Le bi-ministre de l'Intérieur et du Segegob, Claudio Alvarado, a catégoriquement exclu ce dimanche que la réforme constitutionnelle de sécurité présentée par le gouvernement au Sénat, qui accorde entre autres pleins pouvoirs au président à travers un nouvel état d'exception pouvant aller jusqu'à 240 jours pour restreindre les droits fondamentaux tels que la liberté personnelle, la circulation et le droit de réunion, ait des connotations autoritaires.

En conversation avec le programme politique Table centrale de la Treizième chaîne, Alvarado a commencé par affirmer que le pays avait besoin d'outils pour lutter contre le crime organisé, mais a précisé que pour appliquer l'état d'exception, l'exécutif doit « être régi par ce qui est établi par cette loi organique constitutionnelle ».

Pour cette raison, « la possibilité de faire ce qui est jugé opportun n'existe pas. Si nous parlons d'interceptions téléphoniques, par exemple, qui ont été contestées, il ne s'agit évidemment pas d'écoutes téléphoniques de toutes les personnes qui se trouvent dans cette communauté. Elles seront effectuées spécifiquement dans des secteurs délimités pendant une heure précise et sur ordre d'un tribunal », a-t-il assuré.

« La réforme ne génère que les lignes directrices, l'autorisation de la loi. Ainsi, la véritable discussion sur la manière dont s'exerce l'État d'exception est la loi organique constitutionnelle. Et c'est à cela que sert le Parlement », a-t-il déclaré.

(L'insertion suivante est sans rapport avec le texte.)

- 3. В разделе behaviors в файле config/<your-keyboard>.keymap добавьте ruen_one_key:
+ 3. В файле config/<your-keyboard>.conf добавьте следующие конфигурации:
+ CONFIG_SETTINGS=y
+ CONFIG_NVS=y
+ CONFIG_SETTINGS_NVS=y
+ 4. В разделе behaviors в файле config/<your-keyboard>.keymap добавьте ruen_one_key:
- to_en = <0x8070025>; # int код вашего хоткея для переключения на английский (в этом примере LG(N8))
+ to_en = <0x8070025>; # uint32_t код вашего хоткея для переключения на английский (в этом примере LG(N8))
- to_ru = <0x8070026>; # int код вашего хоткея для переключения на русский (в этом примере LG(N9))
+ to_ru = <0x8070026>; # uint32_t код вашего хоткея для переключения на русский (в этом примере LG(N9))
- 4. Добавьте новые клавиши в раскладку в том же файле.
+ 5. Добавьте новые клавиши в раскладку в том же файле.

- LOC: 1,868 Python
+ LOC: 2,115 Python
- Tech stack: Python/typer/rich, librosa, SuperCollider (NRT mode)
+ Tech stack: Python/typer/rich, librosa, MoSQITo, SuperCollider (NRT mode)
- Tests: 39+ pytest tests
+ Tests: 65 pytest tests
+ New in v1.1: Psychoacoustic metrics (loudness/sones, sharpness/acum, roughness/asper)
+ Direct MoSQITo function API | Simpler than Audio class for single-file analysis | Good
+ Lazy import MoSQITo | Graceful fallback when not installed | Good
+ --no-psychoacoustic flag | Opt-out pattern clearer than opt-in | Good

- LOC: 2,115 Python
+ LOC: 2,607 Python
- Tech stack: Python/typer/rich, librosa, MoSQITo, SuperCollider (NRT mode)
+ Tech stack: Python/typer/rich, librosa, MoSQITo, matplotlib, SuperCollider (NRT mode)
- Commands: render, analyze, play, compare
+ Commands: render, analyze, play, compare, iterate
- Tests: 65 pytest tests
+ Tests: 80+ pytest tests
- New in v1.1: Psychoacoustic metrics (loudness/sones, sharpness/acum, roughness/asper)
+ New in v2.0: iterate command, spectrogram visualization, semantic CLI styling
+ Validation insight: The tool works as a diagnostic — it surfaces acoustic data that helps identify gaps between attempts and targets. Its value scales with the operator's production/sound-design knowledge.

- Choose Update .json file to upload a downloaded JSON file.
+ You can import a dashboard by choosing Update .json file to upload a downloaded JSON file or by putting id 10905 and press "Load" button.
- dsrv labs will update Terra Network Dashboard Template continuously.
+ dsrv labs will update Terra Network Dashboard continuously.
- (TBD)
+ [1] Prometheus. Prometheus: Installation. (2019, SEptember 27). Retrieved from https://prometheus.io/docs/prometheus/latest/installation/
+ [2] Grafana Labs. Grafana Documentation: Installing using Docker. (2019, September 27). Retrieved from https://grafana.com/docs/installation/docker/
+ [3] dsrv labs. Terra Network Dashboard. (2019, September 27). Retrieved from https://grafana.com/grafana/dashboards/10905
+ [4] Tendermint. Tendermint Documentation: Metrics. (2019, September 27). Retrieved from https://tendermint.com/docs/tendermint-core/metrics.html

« Il existe un pouvoir exécutif démocratiquement élu; il existe un problème social énorme (…) Un gouvernement responsable doit se doter des instruments et des outils nécessaires pour faire face à cette nouvelle réalité », a-t-il soutenu.

Le président José Antonio Kast s'entretient avec des policiers après avoir annoncé un nouveau programme de sécurité sur la Plaza de Armas à Santiago, au Chili. (Photo AP/Esteban Félix)

Il a ensuite salué les critiques de plusieurs parlementaires de l'opposition qui accusaient le manque de dialogue préalable, soulignant: « Je comprends parfaitement, il peut y avoir des parlementaires qui ont de plus grandes préoccupations, qui veulent avoir plus d'influence avant que le projet ne soit soumis au Congrès national, mais, en bref, nous travaillons sur la réforme, elle entre au Congrès, et là la discussion législative ne s'arrête pas; la discussion législative commence ».

En passant, il a qualifié d' »absurde » la suggestion du sénateur Matías Walker (Démocrates), de retirer la réforme et de la reformuler, car une fois la réforme constitutionnelle soumise au Congrès, « les parlementaires en ont l'initiative. Par conséquent, toutes les indications, toutes les améliorations, tous les affinements, peuvent être apportés à ce même projet ».

« Personne ici ne veut que l'État ait des pouvoirs absolus pour faire et décider ce qu'il veut », a-t-il déclaré, ajoutant que « ce gouvernement ne promouvra jamais une règle ou une initiative, pour être au-dessus du cadre constitutionnel, juridique, légal en vigueur dans notre pays ».

Interrogé sur une éventuelle dérive autoritaire du gouvernement, il a rétorqué sans ambages qu' »il ne peut pas être autoritaire lorsqu'un gouvernement est démocratiquement élu, alors qu'il a un réel problème, celui du crime organisé, dont souffre une grande partie des Chiliens ».

« Ce que nous soulignons ici, ce sont deux choses : tous les droits fondamentaux qui sont garantis aux personnes dans la Constitution sont maintenus. Ce que nous disons, et nous le plaçons dans le débat public, c'est si nous sommes prêts à accorder des prestations sociales à une personne qui a librement décidé d'adhérer à un gang du crime organisé, qui extorque, qui viole, qui s'approprie des territoires, qui tue », a-t-il expliqué.

En conclusion, il a appelé les parlementaires à débattre de la réforme et a rappelé que c'est eux qui décideront « si nous sommes d'accord ou pas ».